[[ LISTED RECORDS open ]]

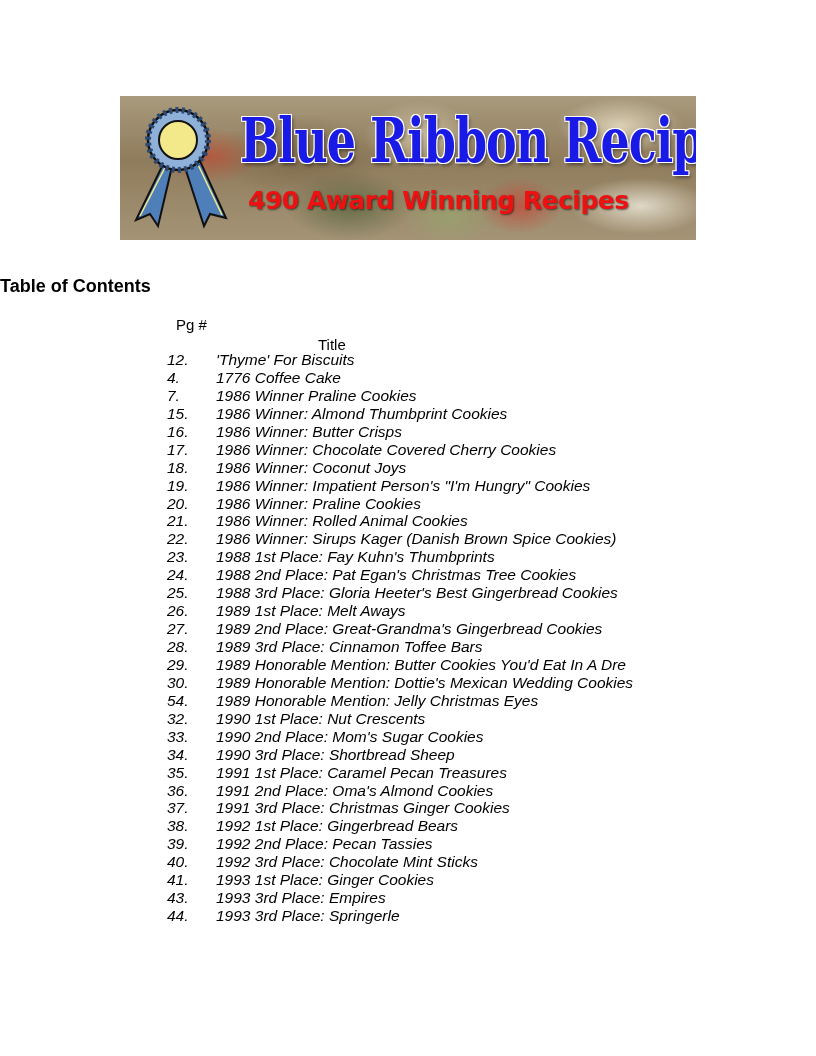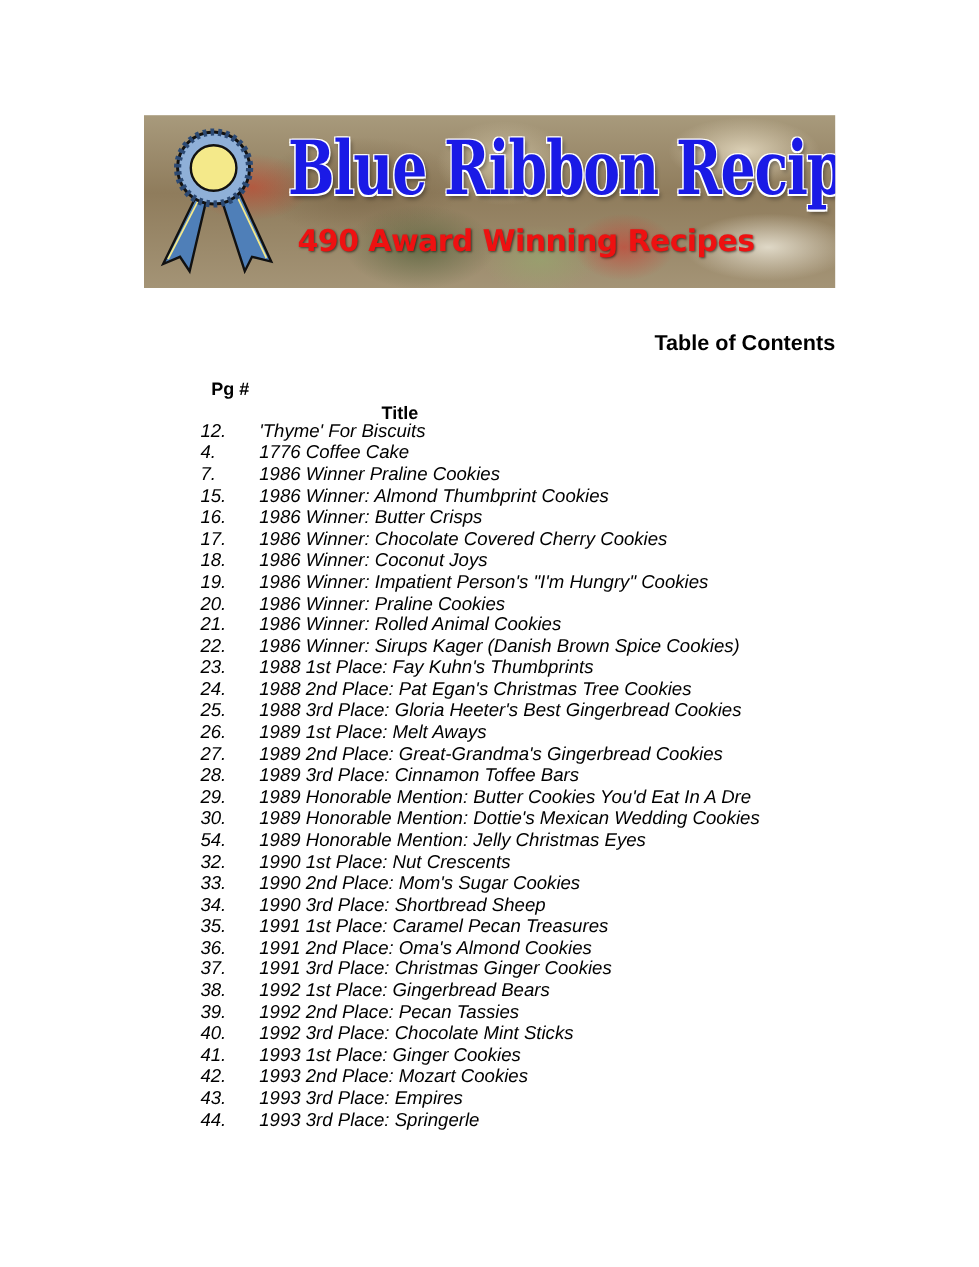--- a/index.html
+++ b/index.html
@@ -67,28 +67,28 @@
       color: #ee1111;
       letter-spacing: -0.5px;
       text-shadow: 1px 1px 2px rgba(0,0,0,0.55);
       white-space: nowrap;
     }
     .toc-heading {
       position: absolute;
       left: 0;
       width: 696px;
       top: 276px;
-      text-align: right;
+      text-align: left;
       font-weight: bold;
       font-size: 18px;
     }
     .col-head {
       position: absolute;
       top: 316px;
-      font-weight: bold;
+      font-weight: normal;
       font-size: 15px;
     }
     .col-head.pg { left: 176px; }
     .col-head.title { left: 318px; margin-top: 20px; }
     .toc-list {
       position: absolute;
       left: 167px;
       top: 351px;
       margin: 0;
       padding: 0;
@@ -153,16 +153,15 @@
     <li class="toc-row"><span class="num">32.</span><span class="ttl">1990 1st Place: Nut Crescents</span></li>
     <li class="toc-row"><span class="num">33.</span><span class="ttl">1990 2nd Place: Mom's Sugar Cookies</span></li>
     <li class="toc-row"><span class="num">34.</span><span class="ttl">1990 3rd Place: Shortbread Sheep</span></li>
     <li class="toc-row"><span class="num">35.</span><span class="ttl">1991 1st Place: Caramel Pecan Treasures</span></li>
     <li class="toc-row"><span class="num">36.</span><span class="ttl">1991 2nd Place: Oma's Almond Cookies</span></li>
     <li class="toc-row"><span class="num">37.</span><span class="ttl">1991 3rd Place: Christmas Ginger Cookies</span></li>
     <li class="toc-row"><span class="num">38.</span><span class="ttl">1992 1st Place: Gingerbread Bears</span></li>
     <li class="toc-row"><span class="num">39.</span><span class="ttl">1992 2nd Place: Pecan Tassies</span></li>
     <li class="toc-row"><span class="num">40.</span><span class="ttl">1992 3rd Place: Chocolate Mint Sticks</span></li>
     <li class="toc-row"><span class="num">41.</span><span class="ttl">1993 1st Place: Ginger Cookies</span></li>
-    <li class="toc-row"><span class="num">42.</span><span class="ttl">1993 2nd Place: Mozart Cookies</span></li>
     <li class="toc-row"><span class="num">43.</span><span class="ttl">1993 3rd Place: Empires</span></li>
     <li class="toc-row"><span class="num">44.</span><span class="ttl">1993 3rd Place: Springerle</span></li>
   </ul>
 
 </body></html>

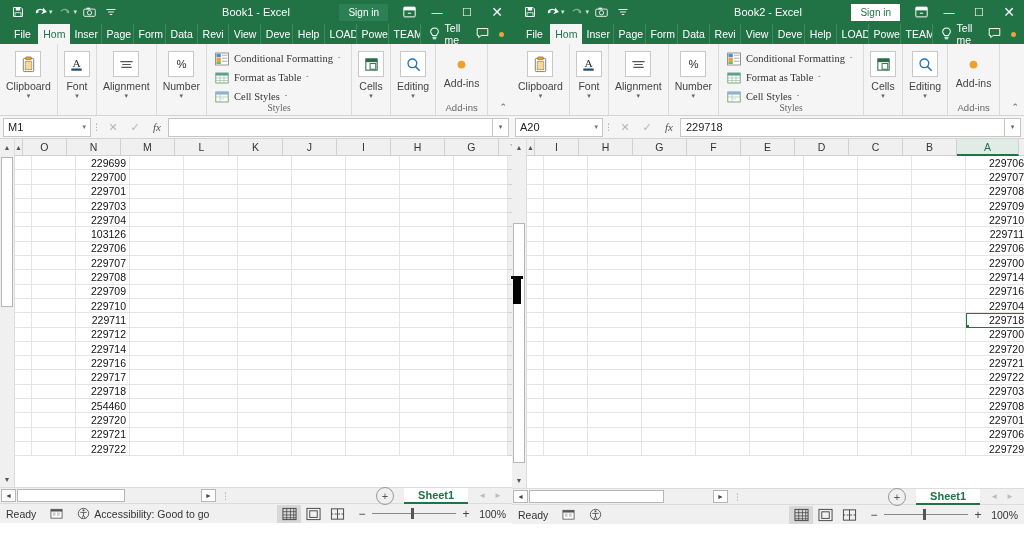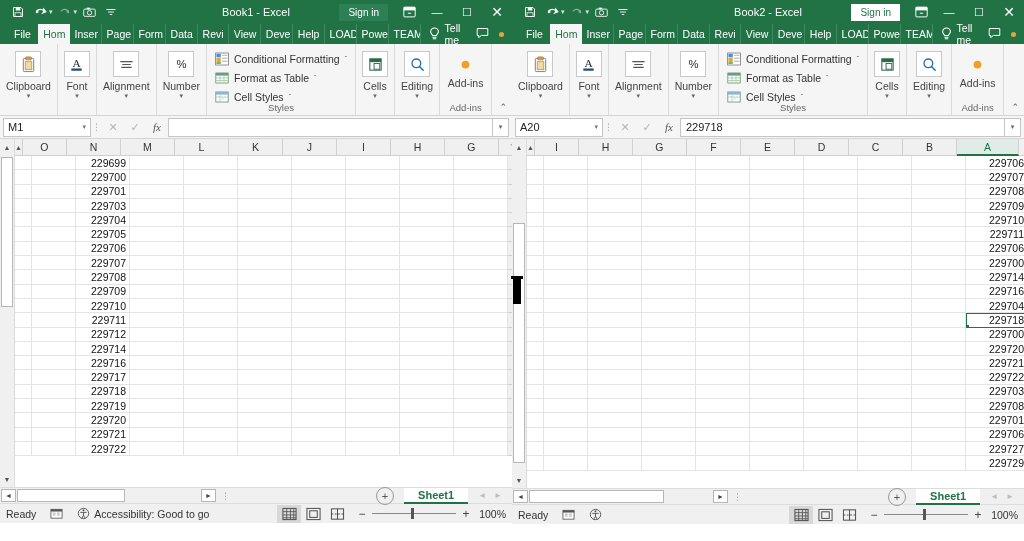--- a/index.html
+++ b/index.html
@@ -90,20 +90,21 @@
   }
   .rgroup .glabel { font-size: 10.5px; color: #444; margin-top: 3px; white-space: nowrap; }
   .rgroup .gcaret { font-size: 7px; color: #666; line-height: 8px; }
   .rgroup .gname {
     position: absolute; bottom: 2px; left: 0; right: 0; text-align: center;
     font-size: 9.5px; color: #666;
   }
   .styles-group {
     align-items: flex-start; justify-content: flex-start; padding: 5px 8px 0;
     min-width: 145px;
+    font-family: Liberation Serif, serif;
   }
   .style-row {
     display: flex; align-items: center; gap: 5px; height: 19px; font-size: 10.5px; color: #333;
   }
   .style-ico { width: 14px; height: 14px; display: block; }
   .mini-caret { font-size: 7px; color: #555; }
   .addins-group { min-width: 52px; }
   .collapse-ribbon {
     position: absolute; right: 5px; bottom: 3px; font-size: 9px; color: #555;
   }
@@ -512,21 +513,21 @@
               <div class="cell num" style="width: 54px;"></div>
               <div class="cell num" style="width: 54px;"></div>
               <div class="cell num" style="width: 54px;"></div>
               <div class="cell num" style="width: 54px;"></div>
               <div class="cell num" style="width: 54px;"></div>
               <div class="rowhead" style="width: 30px;">6</div>
             </div>
             <div class="gridrow">
               <div class="cell" style="width: 17px; background: rgb(255, 255, 255); border-right: 1px solid rgb(228, 228, 228);"></div>
               <div class="cell num" style="width: 44px;"></div>
-              <div class="cell num" style="width: 54px;">229705</div>
+              <div class="cell num" style="width: 54px;">103126</div>
               <div class="cell num" style="width: 54px;"></div>
               <div class="cell num" style="width: 54px;"></div>
               <div class="cell num" style="width: 54px;"></div>
               <div class="cell num" style="width: 54px;"></div>
               <div class="cell num" style="width: 54px;"></div>
               <div class="cell num" style="width: 54px;"></div>
               <div class="cell num" style="width: 54px;"></div>
               <div class="rowhead" style="width: 30px;">7</div>
             </div>
             <div class="gridrow">
@@ -668,21 +669,21 @@
               <div class="cell num" style="width: 54px;"></div>
               <div class="cell num" style="width: 54px;"></div>
               <div class="cell num" style="width: 54px;"></div>
               <div class="cell num" style="width: 54px;"></div>
               <div class="cell num" style="width: 54px;"></div>
               <div class="rowhead" style="width: 30px;">20</div>
             </div>
             <div class="gridrow">
               <div class="cell" style="width: 17px; background: rgb(255, 255, 255); border-right: 1px solid rgb(228, 228, 228);"></div>
               <div class="cell num" style="width: 44px;"></div>
-              <div class="cell num" style="width: 54px;">229719</div>
+              <div class="cell num" style="width: 54px;">254460</div>
               <div class="cell num" style="width: 54px;"></div>
               <div class="cell num" style="width: 54px;"></div>
               <div class="cell num" style="width: 54px;"></div>
               <div class="cell num" style="width: 54px;"></div>
               <div class="cell num" style="width: 54px;"></div>
               <div class="cell num" style="width: 54px;"></div>
               <div class="cell num" style="width: 54px;"></div>
               <div class="rowhead" style="width: 30px;">21</div>
             </div>
             <div class="gridrow">
@@ -1254,32 +1255,20 @@
             <div class="gridrow">
               <div class="cell" style="width: 17px; background: rgb(255, 255, 255); border-right: 1px solid rgb(228, 228, 228);"></div>
               <div class="cell num" style="width: 44px;"></div>
               <div class="cell num" style="width: 54px;"></div>
               <div class="cell num" style="width: 54px;"></div>
               <div class="cell num" style="width: 54px;"></div>
               <div class="cell num" style="width: 54px;"></div>
               <div class="cell num" style="width: 54px;"></div>
               <div class="cell num" style="width: 54px;"></div>
               <div class="cell num" style="width: 54px;"></div>
-              <div class="cell num" style="width: 62px;">229727</div>
-            </div>
-            <div class="gridrow">
-              <div class="cell" style="width: 17px; background: rgb(255, 255, 255); border-right: 1px solid rgb(228, 228, 228);"></div>
-              <div class="cell num" style="width: 44px;"></div>
-              <div class="cell num" style="width: 54px;"></div>
-              <div class="cell num" style="width: 54px;"></div>
-              <div class="cell num" style="width: 54px;"></div>
-              <div class="cell num" style="width: 54px;"></div>
-              <div class="cell num" style="width: 54px;"></div>
-              <div class="cell num" style="width: 54px;"></div>
-              <div class="cell num" style="width: 54px;"></div>
               <div class="cell num" style="width: 62px;">229729</div>
             </div>
           </div>
         </div>
       </div>
       <div class="hscrollbar">
         <div class="hs-arrow">◄</div>
         <div class="hs-thumb" style="width: 135px;"></div>
         <div style="width: 48px;"></div>
         <div class="hs-arrow">►</div>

[[ LISTED RECORDS closed ]]

■ EXERCISE REQUIREMENTS
Look at each line above and note whether it holds the word "padding". Report how many do, as the number only.

■ EXERCISE ANSWER
2